Besonders angenehm ist die DualSIM Funktion im Ausland, wenn man zum einen Roaminggebühren sparen und zum anderen eine inländische SIM Karte verwenden kann, ohne die Tasche voller Mobiltelefone (und Ladegeräte) haben zu müssen.
SAR-Wert: 0,685 W/kg
Wertung:
bis sehr gut
Nokia: Fast schon Smartphones mit eigener Navigation
Nokia 6710 Navigator
Das 6710 ist ein Slider mit Metallgehäuse, den man auch den Smartphones zurechnen könnte. Die geschützte Tastatur unterstützt dabei den relativ unempfindlichen Screen durch eine Menge Navigationstasten. Das 6710 ist flink und auch stromsparend im Internet unterwegs. Die Navigation beginnt mit dem Druck auf das OVI Maps Symbol, nach einmaligem Anlegen eines Benutzerprofils kann es losgehen. Die OVI Maps basieren auf einem hauseigenen Service von Nokia, den man 2009 nach der Übernahme des Kartenherstellers Navteq installierte. Nach dem Starten des Dienstes lädt das Telefon schon einmal auf Vorrat Kartensegmente herunter. Die Navigation funktioniert dann sehr gut und sprachgesteuert, benötigt auch keine permanente online-Anbindung. Das assisted GPS (A-GPS) des Gerätes findet die eigene Position schon durch die Senderpeilung und wird bei eingeschaltetem GPS-Signal sogar ziemlich genau. Durch die vorangegangene Erstellung des Benuterprofils (auch unter http://maps.ovi.com/) können am PC angelegte Routen auch auf dem 6710 Navigator genutzt werden. Ob man Google Navigation oder OVI Maps bevorzugt, bleibt Geschmackssache. Google Maps/Navigation hat die visionärsten Ansätze und die OVI Maps sind sehr gelungen und vom Routing her zuverlässig. GM kann zudem praktisch auf jedem Telefon mit Onlineanbindung benutzt werden.
SAR Wert: 1,03 W/kg (stark)
Wertung:
bis sehr gut
Parallel testeten wir das Nokia 5230 Navi, das mit derselben Autohalterung wie der 6710 Navigator geliefert wird.
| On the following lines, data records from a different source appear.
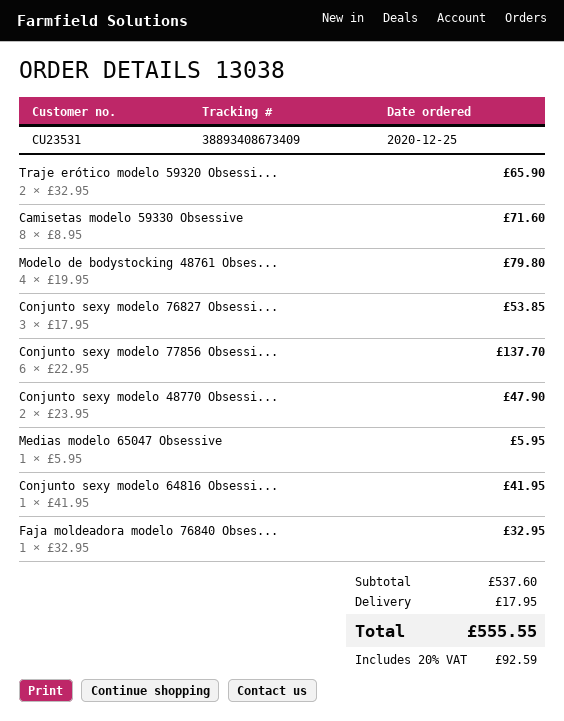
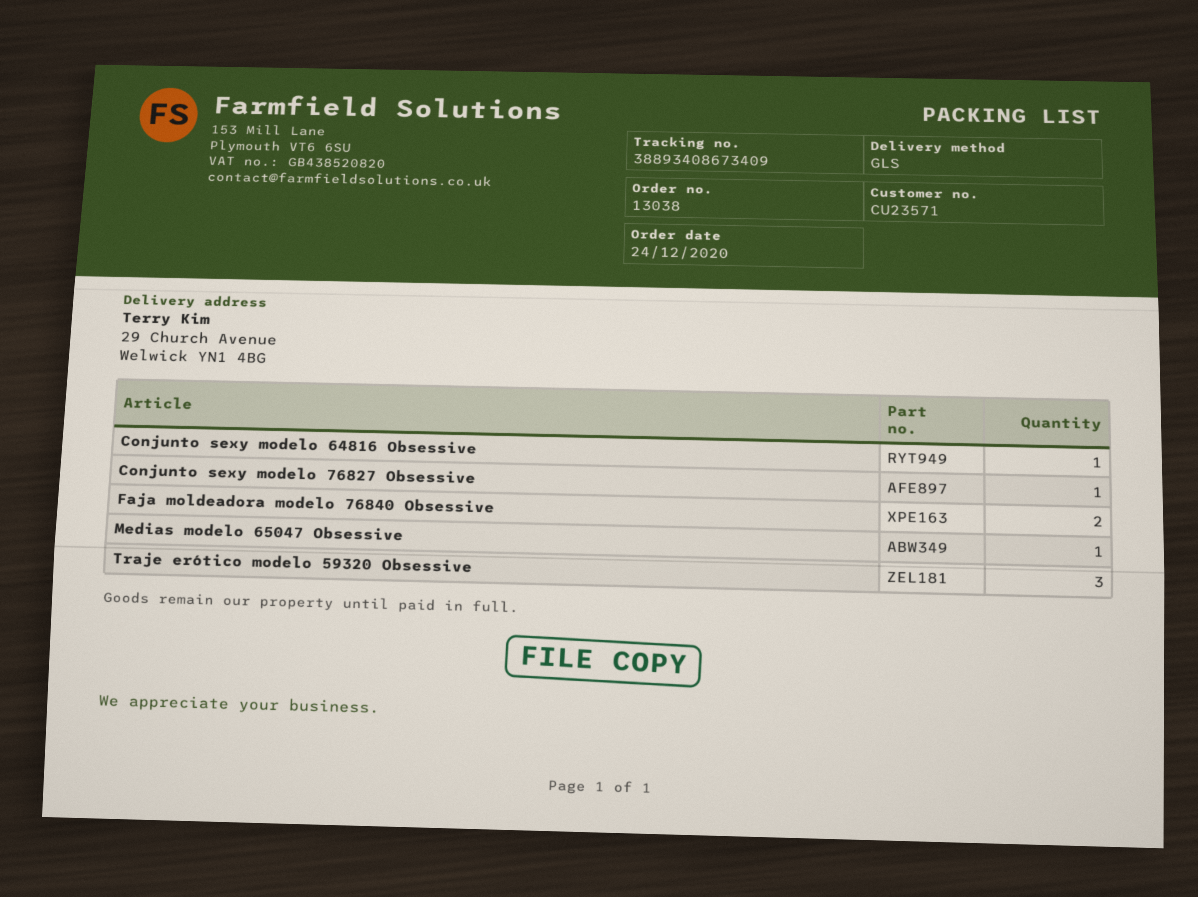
order date: 2020-12-25 -> 2020-12-24
customer number: CU23531 -> CU23571
Traje erótico modelo 59320 Obsessi...: 2 -> 3
Camisetas modelo 59330 Obsessive: 8 -> none
Modelo de bodystocking 48761 Obses...: 4 -> none
Conjunto sexy modelo 76827 Obsessi...: 3 -> 1
Conjunto sexy modelo 77856 Obsessi...: 6 -> none
Conjunto sexy modelo 48770 Obsessi...: 2 -> none
Faja moldeadora modelo 76840 Obses...: 1 -> 2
Auffällig ist die Frontansicht, die aus einem einzigen 640 x 360 Pixel (nHD) mit ‚taktiler Rückmeldung bei Bedienung‘ besteht. Obwohl nicht mit organischen LED betrieben, ist der Screen hervorragend hell und hoch auflösend. Sehr durchdacht ist die Bildschirmsperr-Taste, die seitlich einfach hochgezogen werden muss und nicht versehentlich (wie etwa beim Galaxy I 7500) bedient werden kann. Leider mussten beim Testgerät bei jedem SIM Kartenwechsel Uhr und Datum neu eingestellt werden. Die Akkuabdeckung macht keinen besonders soliden Eindruck, das Telefon ansonsten schon. Relativ hoch sind die Strahlungswerte (SAR) bei den beiden Nokia Testanten.